- YOUR GOAL: Copy exactly the lines from the first line of the records below through the line containing "total: 8008.78 -> 8911.04", including both, and nothing else.

Edit tracking data:
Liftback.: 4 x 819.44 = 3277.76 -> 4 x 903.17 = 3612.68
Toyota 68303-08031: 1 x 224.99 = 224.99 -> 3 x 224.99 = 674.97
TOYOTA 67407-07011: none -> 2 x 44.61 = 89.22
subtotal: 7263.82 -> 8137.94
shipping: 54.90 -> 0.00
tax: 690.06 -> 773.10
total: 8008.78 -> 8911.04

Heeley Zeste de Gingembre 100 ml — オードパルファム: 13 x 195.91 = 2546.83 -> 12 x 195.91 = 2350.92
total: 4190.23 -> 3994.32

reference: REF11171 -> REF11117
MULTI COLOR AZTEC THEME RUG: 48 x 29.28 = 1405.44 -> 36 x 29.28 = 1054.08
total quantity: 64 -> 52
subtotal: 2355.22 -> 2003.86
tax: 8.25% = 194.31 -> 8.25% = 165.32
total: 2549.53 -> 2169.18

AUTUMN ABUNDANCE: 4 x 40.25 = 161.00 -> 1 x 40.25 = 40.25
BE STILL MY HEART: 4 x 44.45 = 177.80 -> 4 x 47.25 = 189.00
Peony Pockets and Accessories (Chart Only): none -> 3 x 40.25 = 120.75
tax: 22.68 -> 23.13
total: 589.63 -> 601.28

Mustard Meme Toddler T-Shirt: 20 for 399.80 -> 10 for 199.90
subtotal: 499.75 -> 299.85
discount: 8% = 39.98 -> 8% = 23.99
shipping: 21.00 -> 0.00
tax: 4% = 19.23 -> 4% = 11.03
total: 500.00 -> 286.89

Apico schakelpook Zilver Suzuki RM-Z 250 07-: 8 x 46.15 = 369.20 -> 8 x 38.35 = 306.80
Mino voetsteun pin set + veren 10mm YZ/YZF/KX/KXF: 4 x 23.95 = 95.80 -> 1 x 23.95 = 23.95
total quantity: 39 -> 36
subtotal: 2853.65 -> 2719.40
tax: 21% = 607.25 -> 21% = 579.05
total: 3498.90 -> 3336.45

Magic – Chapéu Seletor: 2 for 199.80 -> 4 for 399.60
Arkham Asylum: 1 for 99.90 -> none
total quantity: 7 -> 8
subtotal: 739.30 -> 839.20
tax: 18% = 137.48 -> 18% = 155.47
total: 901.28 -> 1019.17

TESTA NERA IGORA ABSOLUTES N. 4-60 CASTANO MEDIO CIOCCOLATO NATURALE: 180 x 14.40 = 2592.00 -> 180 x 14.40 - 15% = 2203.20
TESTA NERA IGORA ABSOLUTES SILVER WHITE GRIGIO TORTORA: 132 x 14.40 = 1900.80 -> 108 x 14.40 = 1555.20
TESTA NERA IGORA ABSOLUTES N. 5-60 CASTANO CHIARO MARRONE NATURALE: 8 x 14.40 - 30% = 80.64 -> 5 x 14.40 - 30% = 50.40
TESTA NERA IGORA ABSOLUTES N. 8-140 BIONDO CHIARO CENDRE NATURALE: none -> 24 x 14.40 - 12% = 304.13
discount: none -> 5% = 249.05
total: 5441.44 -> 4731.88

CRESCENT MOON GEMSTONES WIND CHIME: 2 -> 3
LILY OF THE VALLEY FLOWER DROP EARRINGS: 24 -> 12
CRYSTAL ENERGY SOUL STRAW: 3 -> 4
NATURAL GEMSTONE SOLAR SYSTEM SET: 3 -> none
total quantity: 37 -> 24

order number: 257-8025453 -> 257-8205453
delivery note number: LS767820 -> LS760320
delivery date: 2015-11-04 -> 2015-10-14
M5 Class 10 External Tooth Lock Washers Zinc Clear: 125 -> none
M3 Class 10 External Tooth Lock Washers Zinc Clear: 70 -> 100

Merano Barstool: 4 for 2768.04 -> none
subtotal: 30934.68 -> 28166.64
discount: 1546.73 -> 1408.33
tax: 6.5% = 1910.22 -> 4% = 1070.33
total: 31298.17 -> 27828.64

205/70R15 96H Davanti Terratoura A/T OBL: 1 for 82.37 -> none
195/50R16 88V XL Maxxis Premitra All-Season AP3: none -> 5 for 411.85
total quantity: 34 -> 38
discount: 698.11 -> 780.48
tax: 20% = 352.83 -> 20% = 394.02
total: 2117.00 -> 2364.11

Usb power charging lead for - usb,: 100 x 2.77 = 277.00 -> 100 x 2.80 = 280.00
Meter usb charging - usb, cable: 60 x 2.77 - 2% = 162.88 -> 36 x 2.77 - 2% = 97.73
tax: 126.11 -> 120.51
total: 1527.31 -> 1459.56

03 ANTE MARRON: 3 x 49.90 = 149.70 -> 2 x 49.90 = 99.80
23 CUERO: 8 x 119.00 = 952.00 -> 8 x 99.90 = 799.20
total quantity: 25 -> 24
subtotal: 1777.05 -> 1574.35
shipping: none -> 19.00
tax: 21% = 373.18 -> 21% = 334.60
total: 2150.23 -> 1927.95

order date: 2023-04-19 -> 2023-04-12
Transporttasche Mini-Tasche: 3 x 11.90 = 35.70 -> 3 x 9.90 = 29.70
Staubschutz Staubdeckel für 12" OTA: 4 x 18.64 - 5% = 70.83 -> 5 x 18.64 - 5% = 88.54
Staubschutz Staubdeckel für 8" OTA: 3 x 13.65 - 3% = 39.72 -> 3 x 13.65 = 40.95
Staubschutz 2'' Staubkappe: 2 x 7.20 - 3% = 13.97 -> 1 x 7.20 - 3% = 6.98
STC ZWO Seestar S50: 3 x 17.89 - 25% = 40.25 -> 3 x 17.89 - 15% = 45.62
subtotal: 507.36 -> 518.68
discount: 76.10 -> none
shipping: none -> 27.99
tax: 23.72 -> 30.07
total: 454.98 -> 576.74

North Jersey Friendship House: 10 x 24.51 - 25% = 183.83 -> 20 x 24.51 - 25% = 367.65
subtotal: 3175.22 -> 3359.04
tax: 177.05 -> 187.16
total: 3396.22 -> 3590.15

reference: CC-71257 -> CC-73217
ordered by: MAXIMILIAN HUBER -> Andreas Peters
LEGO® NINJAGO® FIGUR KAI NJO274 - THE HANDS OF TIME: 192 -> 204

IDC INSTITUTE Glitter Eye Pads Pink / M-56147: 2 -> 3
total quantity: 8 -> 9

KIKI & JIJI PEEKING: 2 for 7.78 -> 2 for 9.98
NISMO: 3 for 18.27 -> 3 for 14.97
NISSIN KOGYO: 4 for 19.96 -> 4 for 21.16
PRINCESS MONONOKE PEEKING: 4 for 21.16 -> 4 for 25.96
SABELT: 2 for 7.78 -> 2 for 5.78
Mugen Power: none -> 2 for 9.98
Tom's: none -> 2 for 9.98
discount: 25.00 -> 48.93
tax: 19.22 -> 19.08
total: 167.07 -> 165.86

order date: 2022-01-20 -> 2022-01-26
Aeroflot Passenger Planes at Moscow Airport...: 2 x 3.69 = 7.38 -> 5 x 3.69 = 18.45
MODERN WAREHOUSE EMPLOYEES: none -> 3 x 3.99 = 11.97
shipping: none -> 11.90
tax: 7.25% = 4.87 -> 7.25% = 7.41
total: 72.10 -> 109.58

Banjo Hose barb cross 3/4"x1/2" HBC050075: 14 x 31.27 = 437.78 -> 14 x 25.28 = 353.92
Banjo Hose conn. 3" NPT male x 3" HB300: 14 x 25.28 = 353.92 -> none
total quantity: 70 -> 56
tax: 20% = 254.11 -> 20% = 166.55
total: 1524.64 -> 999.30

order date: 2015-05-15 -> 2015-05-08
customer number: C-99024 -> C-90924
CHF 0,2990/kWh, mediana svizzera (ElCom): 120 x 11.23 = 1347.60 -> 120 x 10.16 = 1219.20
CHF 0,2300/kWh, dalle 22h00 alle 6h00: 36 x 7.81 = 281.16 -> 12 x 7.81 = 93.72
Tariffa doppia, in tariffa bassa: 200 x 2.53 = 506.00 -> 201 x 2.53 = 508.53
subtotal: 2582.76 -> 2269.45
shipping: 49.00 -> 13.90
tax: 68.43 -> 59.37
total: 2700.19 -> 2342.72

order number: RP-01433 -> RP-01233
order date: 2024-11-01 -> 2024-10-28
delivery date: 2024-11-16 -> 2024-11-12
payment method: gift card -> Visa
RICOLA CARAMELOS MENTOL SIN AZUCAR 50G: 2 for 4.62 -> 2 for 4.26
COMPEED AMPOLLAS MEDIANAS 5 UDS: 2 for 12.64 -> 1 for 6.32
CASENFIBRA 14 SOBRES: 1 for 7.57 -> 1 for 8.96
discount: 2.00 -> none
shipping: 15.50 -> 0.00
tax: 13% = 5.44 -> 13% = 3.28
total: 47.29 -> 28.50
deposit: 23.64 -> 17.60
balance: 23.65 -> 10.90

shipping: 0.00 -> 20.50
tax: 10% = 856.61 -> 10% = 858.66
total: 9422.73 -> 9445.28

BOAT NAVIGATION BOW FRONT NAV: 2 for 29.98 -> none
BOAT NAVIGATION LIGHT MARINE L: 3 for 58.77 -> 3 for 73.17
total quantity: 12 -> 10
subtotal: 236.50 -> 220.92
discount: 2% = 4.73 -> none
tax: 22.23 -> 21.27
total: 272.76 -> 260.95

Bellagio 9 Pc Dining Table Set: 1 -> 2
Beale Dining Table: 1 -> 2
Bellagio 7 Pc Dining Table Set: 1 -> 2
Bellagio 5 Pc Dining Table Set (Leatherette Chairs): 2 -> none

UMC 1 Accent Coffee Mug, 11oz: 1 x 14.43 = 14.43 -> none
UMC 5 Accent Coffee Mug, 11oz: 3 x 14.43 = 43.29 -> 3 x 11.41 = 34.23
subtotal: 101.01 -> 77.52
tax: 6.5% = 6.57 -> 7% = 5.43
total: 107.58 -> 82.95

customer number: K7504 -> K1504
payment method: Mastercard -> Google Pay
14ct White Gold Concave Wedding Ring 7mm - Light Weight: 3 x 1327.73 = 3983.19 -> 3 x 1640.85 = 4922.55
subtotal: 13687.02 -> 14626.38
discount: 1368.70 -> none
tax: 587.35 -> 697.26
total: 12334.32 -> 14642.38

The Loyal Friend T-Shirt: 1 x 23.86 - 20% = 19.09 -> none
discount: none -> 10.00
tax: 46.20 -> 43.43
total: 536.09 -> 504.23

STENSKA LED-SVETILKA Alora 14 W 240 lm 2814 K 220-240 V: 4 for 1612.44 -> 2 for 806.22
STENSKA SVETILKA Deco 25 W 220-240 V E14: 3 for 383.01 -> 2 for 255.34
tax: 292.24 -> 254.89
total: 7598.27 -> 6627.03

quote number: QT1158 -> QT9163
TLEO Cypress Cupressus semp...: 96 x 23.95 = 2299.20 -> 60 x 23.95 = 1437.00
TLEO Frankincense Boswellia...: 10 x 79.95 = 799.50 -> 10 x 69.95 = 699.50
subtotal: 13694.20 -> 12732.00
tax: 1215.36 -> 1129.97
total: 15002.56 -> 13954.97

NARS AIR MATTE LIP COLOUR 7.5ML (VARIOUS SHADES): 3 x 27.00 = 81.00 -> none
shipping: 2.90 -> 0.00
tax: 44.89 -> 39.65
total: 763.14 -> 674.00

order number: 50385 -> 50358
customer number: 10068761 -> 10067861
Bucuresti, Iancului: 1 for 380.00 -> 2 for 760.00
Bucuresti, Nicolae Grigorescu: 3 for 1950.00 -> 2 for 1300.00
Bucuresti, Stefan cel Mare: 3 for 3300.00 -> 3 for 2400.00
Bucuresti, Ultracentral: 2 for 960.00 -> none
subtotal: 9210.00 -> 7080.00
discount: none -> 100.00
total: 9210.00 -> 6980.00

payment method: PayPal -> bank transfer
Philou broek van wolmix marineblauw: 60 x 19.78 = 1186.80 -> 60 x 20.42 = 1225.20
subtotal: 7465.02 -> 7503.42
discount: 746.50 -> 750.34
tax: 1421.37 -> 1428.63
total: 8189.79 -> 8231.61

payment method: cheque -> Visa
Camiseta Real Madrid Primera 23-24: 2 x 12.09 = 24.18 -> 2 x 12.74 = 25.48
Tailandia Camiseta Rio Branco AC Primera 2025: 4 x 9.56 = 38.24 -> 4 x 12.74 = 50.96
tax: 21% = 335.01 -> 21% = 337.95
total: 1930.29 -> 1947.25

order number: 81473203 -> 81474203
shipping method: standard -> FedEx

- SOLUTION FOR THIS EXERCISE:
Liftback.: 4 x 819.44 = 3277.76 -> 4 x 903.17 = 3612.68
Toyota 68303-08031: 1 x 224.99 = 224.99 -> 3 x 224.99 = 674.97
TOYOTA 67407-07011: none -> 2 x 44.61 = 89.22
subtotal: 7263.82 -> 8137.94
shipping: 54.90 -> 0.00
tax: 690.06 -> 773.10
total: 8008.78 -> 8911.04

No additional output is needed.